2. What the numeric data in the sources actually shows — numbers you can use today
The pieces that supply concrete numbers report that U.S. soybean exports totaled about 52.21 MMT in 2024 with roughly $24.47 billion in value, of which China accounted for $12.64 billion in imports from the U.S.; another report specifies roughly 25 MMT of shipments to China during MY 2023/24 [2] [1]. These figures establish that China remained a major buyer in 2024/2023‑24 but they do not define the comparable 2023 measurement (calendar vs. marketing year) or list a 2023 total to compute a precise percentage or tonnage change year over year [1] [2].
3. Broader market context that changes how you should read the numbers
Contextual reporting shows China’s market share of U.S. soybeans has fallen from about 41% in 2016 to roughly 20% of China’s purchases in 2024, and that Brazil substantially expanded shipments to China — reporting 42.26 MMT to China in January–July 2025 versus U.S. shipments of 16.57 MMT over the same period — which signals structural shifts in sourcing beyond year‑to‑year noise [3]. These dynamics underline that even if 2024 volumes to China were substantial in absolute terms, relative importance and competitive position have changed because Brazil’s gains and policy/trade disruptions have reshaped flows [3].
4. Conflicting or supplementary claims worth flagging — buyers, deals, and seasonal nuances
Some reporting cites discrete purchase agreements and seasonal commitments that can obscure headline figures: one source notes China agreed to buy 12 MMT of U.S. soybeans in a given season, down from 22.5 MMT the prior season, reflecting contracted commitments rather than realized shipments, and illustrating how booked purchases and actual shipments can diverge [4]. This distinction matters because USDA trade totals and marketing‑year shipment data may not synchronously reflect short‑term memoranda of understanding or announced trade deals [4].

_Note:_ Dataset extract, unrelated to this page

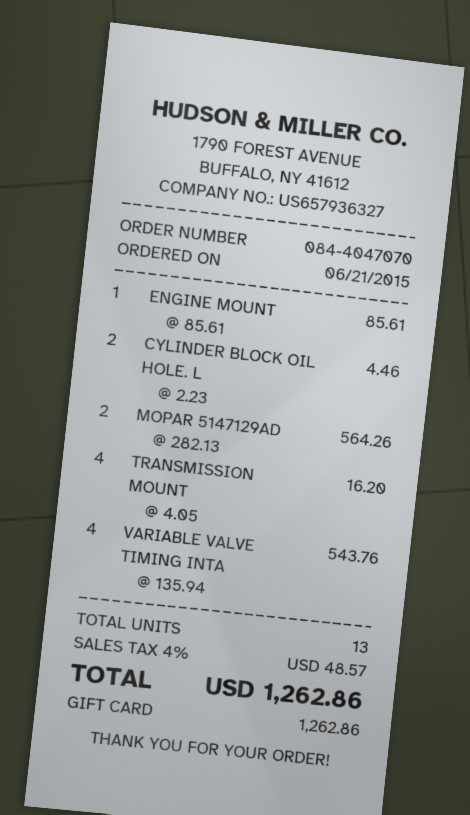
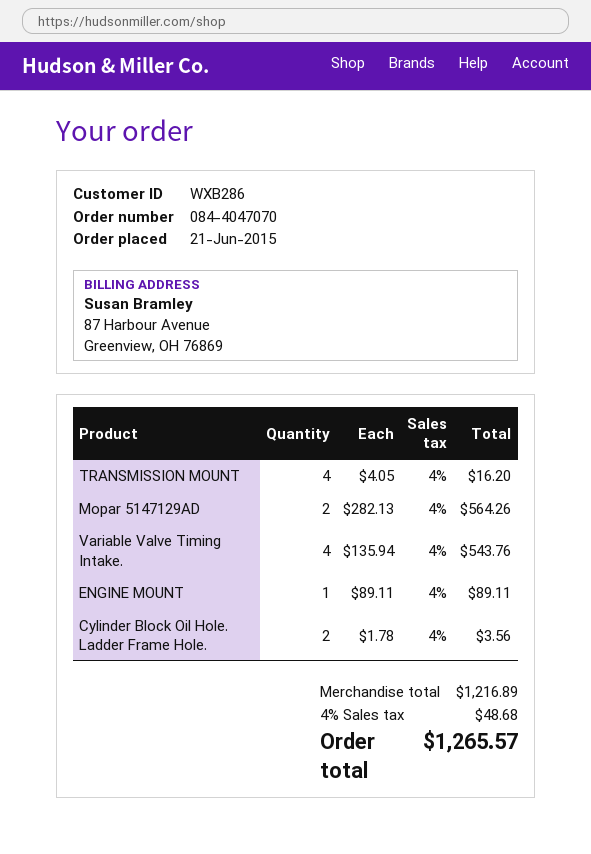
ENGINE MOUNT: 1 x 85.61 = 85.61 -> 1 x 89.11 = 89.11
CYLINDER BLOCK OIL HOLE. L: 2 x 2.23 = 4.46 -> 2 x 1.78 = 3.56
tax: 4% = 48.57 -> 4% = 48.68
total: 1262.86 -> 1265.57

5. Why the question “How did 2024 compare with 2023?” cannot be answered definitively from these materials
The supplied analyses use different temporal definitions, report either marketing‑year or calendar‑year figures, and sometimes report contractual purchase commitments instead of shipments; as a result, there is missing comparability between the 2024 numbers and any 2023 baseline in the set of sources. Because the sources do not provide a transparent, single 2023 figure defined the same way as the 2024 figures, any numeric claim of increase or decrease would be inferential rather than evidence‑based from these documents alone [1] [2].
6. Bottom line and what you’d need to close the gap — the precise data to request next
From the provided material, the defensible bottom line is that the U.S. shipped about 25 MMT to China in MY 2023/24 and recorded $12.64 billion in China soybean purchases in 2024, and broader evidence indicates a decline in China’s share of U.S. soybean trade relative to earlier years, but the exact 2024 vs. 2023 change cannot be computed without a consistent 2023 metric [1] [2] [3]. To produce a definitive year‑over‑year comparison you should request a single authoritative dataset that lists U.S. soybean shipments to China by the same time frame for both 2023 and 2024 (USDA export tonnage by calendar year and by marketing year), and then the comparison can be calculated precisely.